*TASK TO COMPLETE*: Quote exactly and only this range of lines in the data below: the line that holds "color: #5a4a38;" to the line that holds "margin-bottom: 5px;", both included.

Stored records
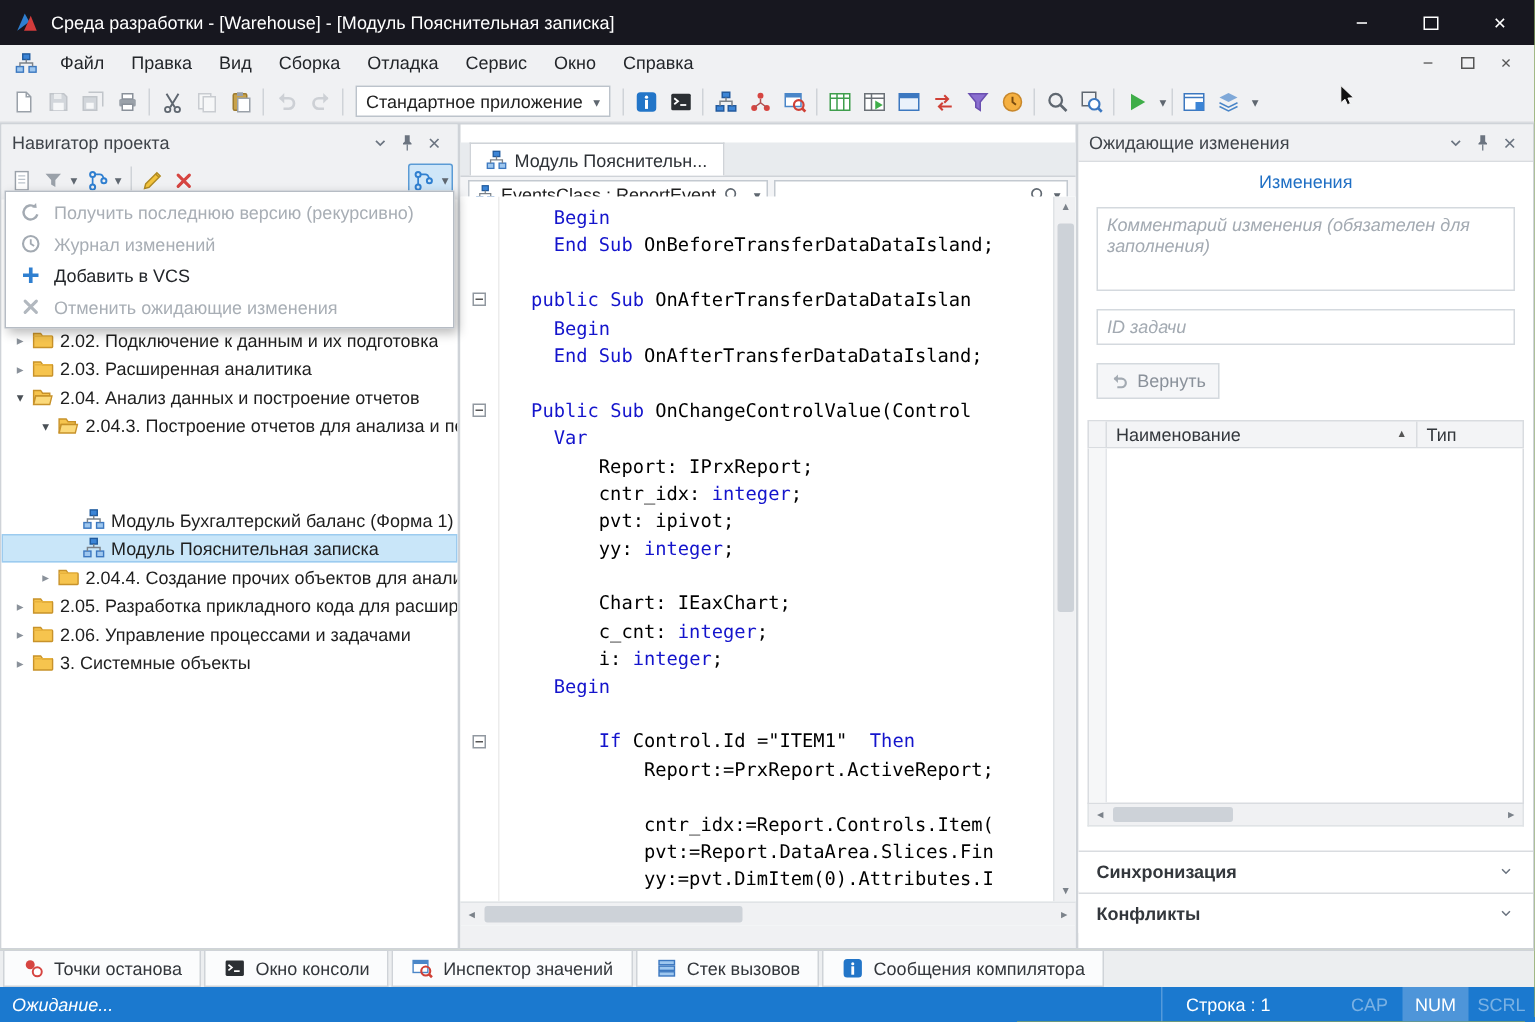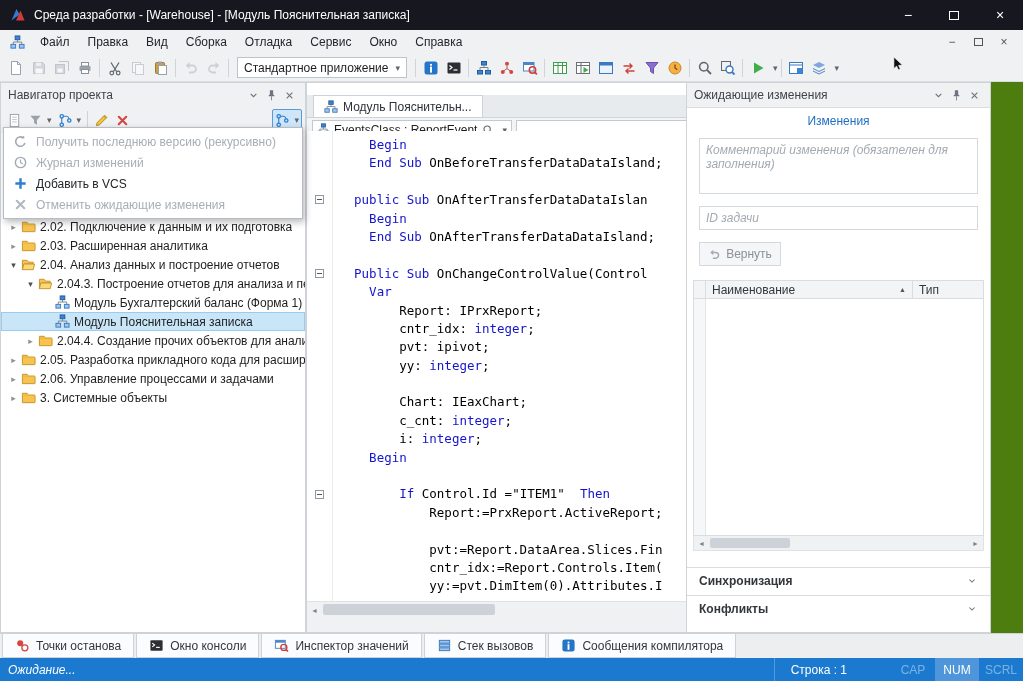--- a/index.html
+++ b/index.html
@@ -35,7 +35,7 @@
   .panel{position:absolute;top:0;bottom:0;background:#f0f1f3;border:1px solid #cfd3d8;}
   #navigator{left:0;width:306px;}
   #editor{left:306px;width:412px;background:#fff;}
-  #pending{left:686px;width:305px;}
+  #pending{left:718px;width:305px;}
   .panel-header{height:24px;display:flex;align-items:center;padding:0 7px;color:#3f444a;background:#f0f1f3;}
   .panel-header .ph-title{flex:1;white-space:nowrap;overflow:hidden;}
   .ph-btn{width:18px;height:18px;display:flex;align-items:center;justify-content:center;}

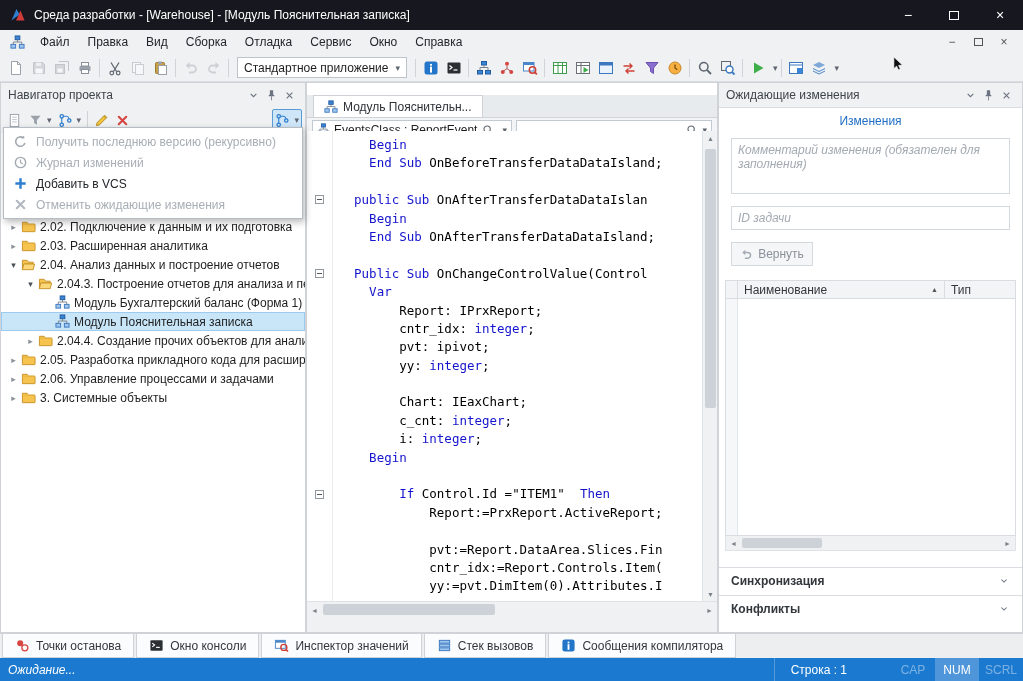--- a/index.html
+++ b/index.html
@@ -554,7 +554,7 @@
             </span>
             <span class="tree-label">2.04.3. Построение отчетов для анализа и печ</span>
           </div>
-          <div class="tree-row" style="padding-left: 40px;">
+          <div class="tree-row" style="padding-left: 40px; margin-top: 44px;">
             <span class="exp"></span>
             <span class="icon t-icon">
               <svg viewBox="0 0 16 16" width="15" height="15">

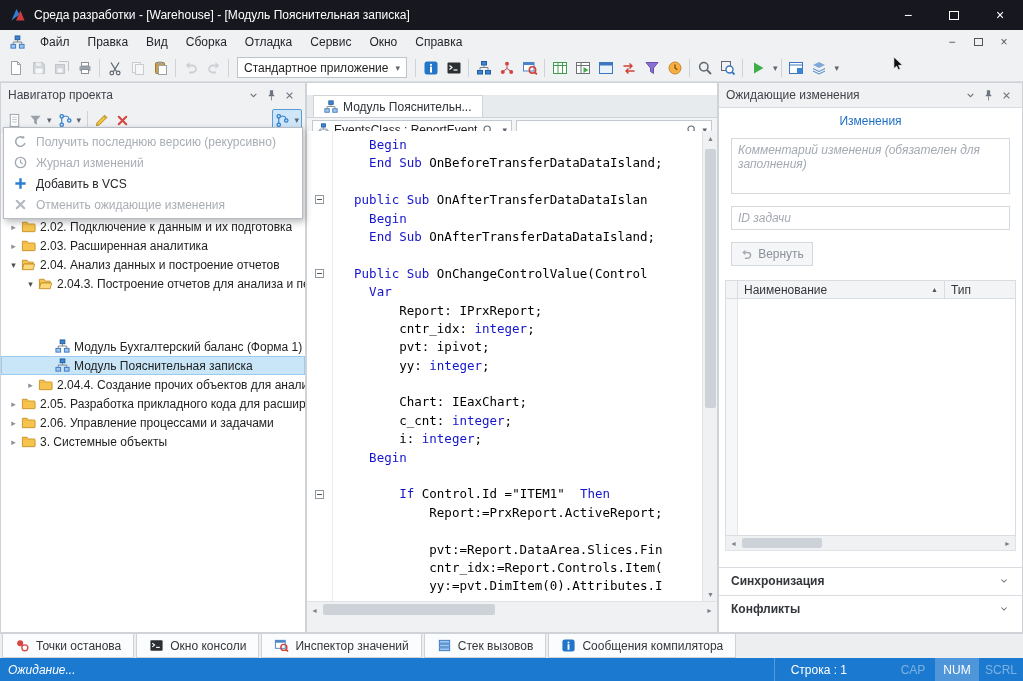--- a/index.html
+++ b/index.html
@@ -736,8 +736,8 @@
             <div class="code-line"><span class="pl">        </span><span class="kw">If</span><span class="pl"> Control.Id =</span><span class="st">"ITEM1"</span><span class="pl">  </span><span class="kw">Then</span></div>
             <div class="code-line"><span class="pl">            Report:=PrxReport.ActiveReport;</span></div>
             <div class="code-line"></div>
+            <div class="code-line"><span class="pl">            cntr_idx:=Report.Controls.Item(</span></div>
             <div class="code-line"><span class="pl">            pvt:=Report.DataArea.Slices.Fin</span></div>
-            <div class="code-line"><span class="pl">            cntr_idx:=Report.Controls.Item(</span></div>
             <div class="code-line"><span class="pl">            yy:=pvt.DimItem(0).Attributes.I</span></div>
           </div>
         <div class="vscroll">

==

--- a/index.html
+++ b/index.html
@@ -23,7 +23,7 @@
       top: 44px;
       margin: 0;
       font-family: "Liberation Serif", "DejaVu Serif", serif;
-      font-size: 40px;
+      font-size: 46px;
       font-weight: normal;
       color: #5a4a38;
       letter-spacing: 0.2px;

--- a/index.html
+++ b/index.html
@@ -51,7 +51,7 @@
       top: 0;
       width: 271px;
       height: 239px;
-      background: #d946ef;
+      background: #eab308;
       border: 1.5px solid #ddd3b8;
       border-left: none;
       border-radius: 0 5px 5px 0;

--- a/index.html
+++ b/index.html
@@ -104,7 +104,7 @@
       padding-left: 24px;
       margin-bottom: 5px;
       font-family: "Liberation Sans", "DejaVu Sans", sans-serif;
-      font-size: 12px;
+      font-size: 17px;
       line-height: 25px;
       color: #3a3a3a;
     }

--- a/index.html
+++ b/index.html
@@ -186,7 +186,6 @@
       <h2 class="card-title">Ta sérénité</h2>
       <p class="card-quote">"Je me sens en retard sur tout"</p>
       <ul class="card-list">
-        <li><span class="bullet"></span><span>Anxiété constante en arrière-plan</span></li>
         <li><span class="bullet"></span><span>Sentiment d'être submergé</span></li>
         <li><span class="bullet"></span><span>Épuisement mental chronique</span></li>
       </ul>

*ANSWER TO THIS TASK*:
       color: #5a4a38;
       letter-spacing: 0.2px;

--- a/index.html
+++ b/index.html
@@ -51,7 +51,7 @@
       top: 0;
       width: 271px;
       height: 239px;
-      background: #d946ef;
+      background: #eab308;
       border: 1.5px solid #ddd3b8;
       border-left: none;
       border-radius: 0 5px 5px 0;

--- a/index.html
+++ b/index.html
@@ -104,7 +104,7 @@
       padding-left: 24px;
       margin-bottom: 5px;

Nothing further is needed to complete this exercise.